Deperire ed esperire


È come in-spirare ed e-spirare, immancabile coppia ossigenante - braccia su, braccia giù - di ogni lezione di ginnastica a scuola.
Non amo gli insetti; il mio retino è impolverato, ma praticamente nuovo. Non ho catturato farfalle, ho preso l’influenza. Come? È che ha i fori troppo larghi, quell’aggeggio! Da uno, è entrato il bacillo dell’asilo, meglio noto come “decimatore d’infanti sotto i tre anni”. Da un altro, è passato il morbo dell’uscio scorrevole: si annida nel vento gelido di febbraio, cova nell’interstizio tra le porte semoventi del centro commerciale, si abbatte sulle casse. E sulle cassiere, ovviamente. Da altri ancora, si sono affacciati lo starnuto in sol minore del cliente e “Oh, mi scusi! Sa, i mali si stagione...”, la tosse canina dei nonni nella sala d’aspetto del medico, l’ascensore - per metà carico di germi - al supermercato, la coda in farmacia, sopportata per un’improrogabile astinenza da paracetamolo. 
Oplà!, la generosità delle maglie retiniche, da venerdì scorso ha fatto di me un’ammalata. Un’ammalata curva e dolente, a pochi millimetri dal definitivo tappeto. Sono annientata, come non mi capitava da decenni. 
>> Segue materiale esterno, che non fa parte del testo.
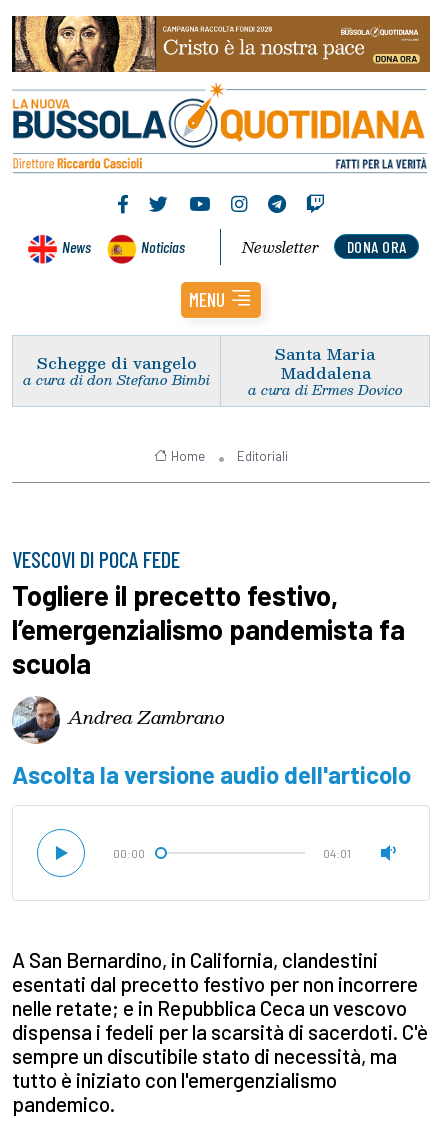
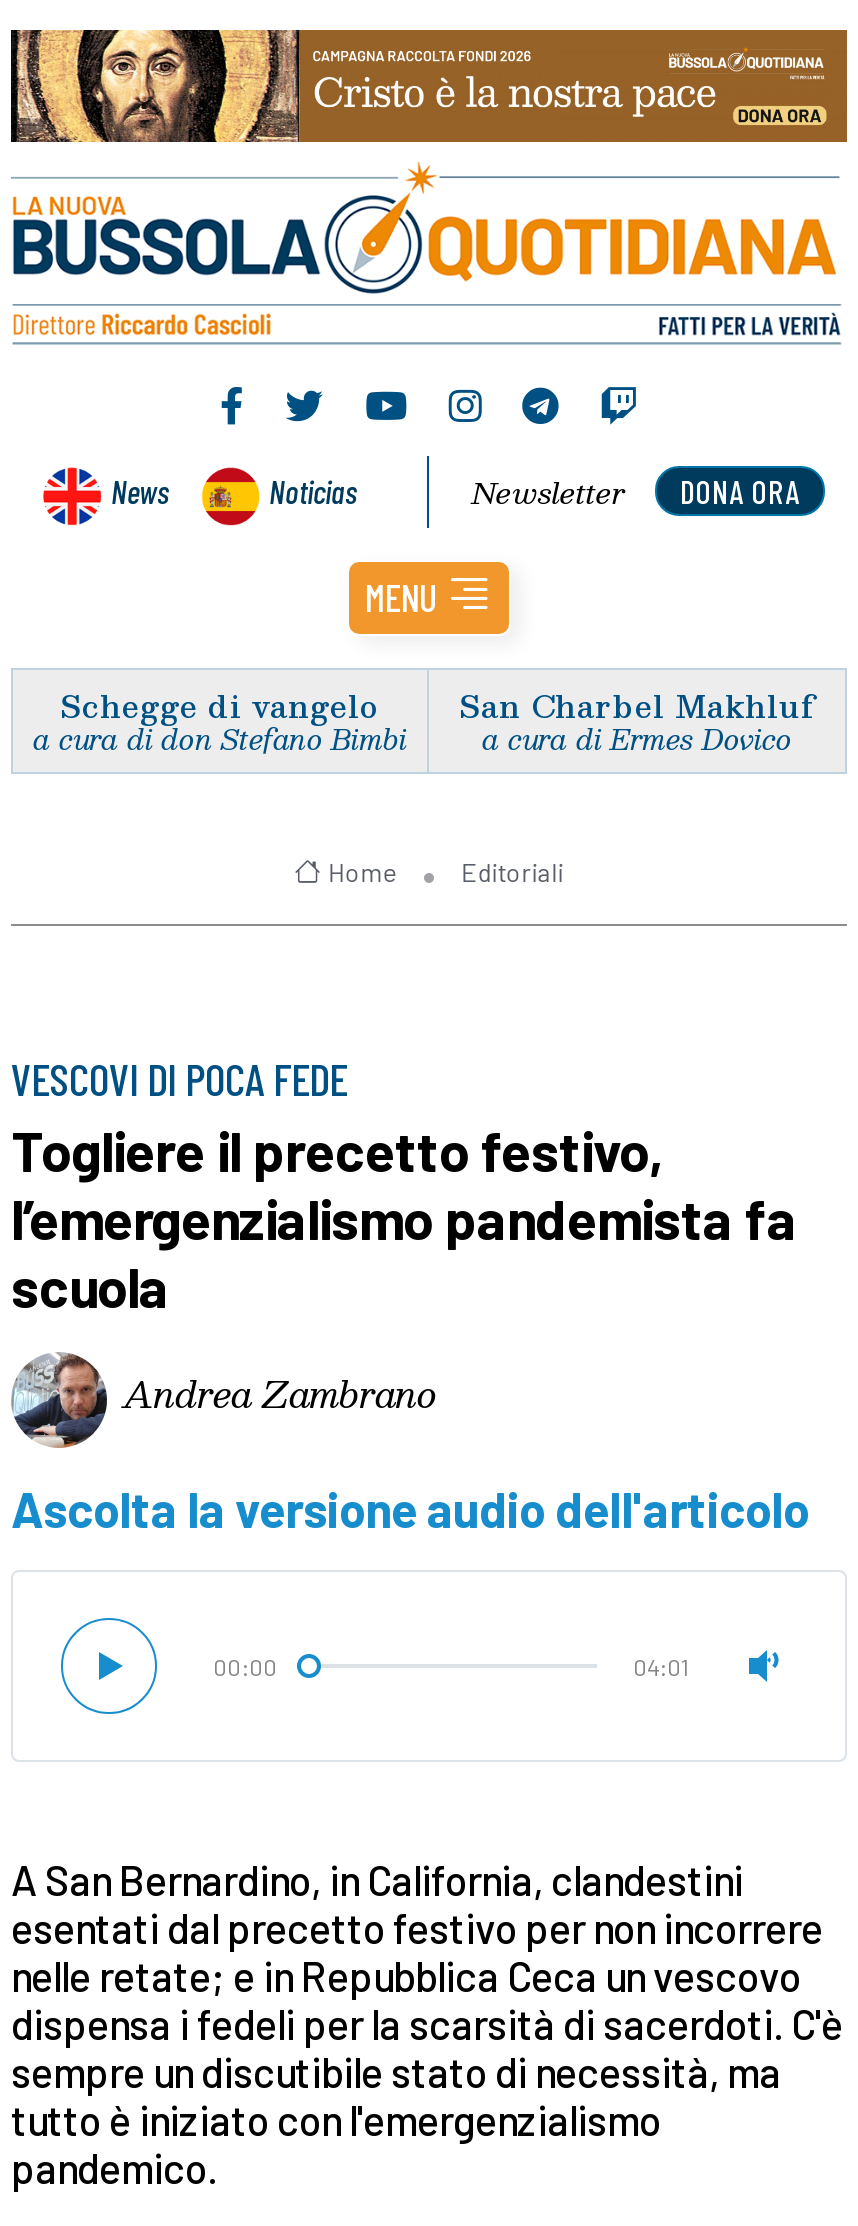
- Santa Maria
- Maddalena
+ San Charbel Makhluf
Quale occasione migliore, dunque, per il mio esperimento? Infilare il termometro sotto il braccio, con il bulbo bene al centro dell’incavo ascellare. Attendere che l’ex mercurio (ché il messaggero dalle ali ai piedi è fuori legge), alchemicamente tramutato in una lega di Non So Che, si sciolga, diluisca, cominci ad allungarsi entro la colonnina di vetro traslucido. Verificare la temperatura raggiunta. 
Trentanove gradi e tre stanghette
Ottimo, ci siamo! Posso finalmente provare l’ebbrezza di stendere pensieri orizzontali in uno stato alterato di coscienza (e senza nemmeno il supporto di additivi chimici). Visioni senza capo né coda. Nausea latente. Sbuffi di colore che scoriandolano ai lati delle ciglia. 
Sembra di stare su un materassino gonfiabile. In mezzo alla laguna. Tra onde fisse, ovattate, congelate in un surreale fermo-immagine. Ha il suo perché, insomma! 
Ogni lettera vergata affoga nel latte del foglio. L’inchiostro svapora, intimamente consapevole della propria inutilità. 
In effetti, non so dargli torto. Non c’è davvero nero che tenga, quando si scrive con la febbre.

sabato 28 gennaio 2012

Quasi febbraio



Arriverà l’inverno. È quasi febbraio, in effetti. Gelerà tutto il Nord, ché qui non siamo bravi a temperare. Folate sferzanti taglieranno i volti e piegheranno le ciglia. Le sciarpe abbracceranno sussurri di vapore; un istante, prima che le parole s’infilino nel giusto orecchio.
Nevicherà, lo so. 
Non ho le scarpe adatte. Esco di casa troppo presto. Ho un’auto fuorilegge, gomme lisce e sterzo anarchico.
Verrà giù come solo dio sa mandarla.
Ma io ho le mie cinque bottiglie. Sciroppo di menta, amarena, latte di mandorla, cedro. Una è piena di caffè. 
E ho il cucchiaio.
Spargerò i colori in giardino. Verde, rosso, avorio, giallo, testa di moro, finché il manto candido non si offenderà. 
Alla vicina dirò che sì, sono pazza; poi riderò a crepapelle.
Povera lei, non sa quanto sia buona un’immensa, multigusto, liberatoria granita fuori stagione.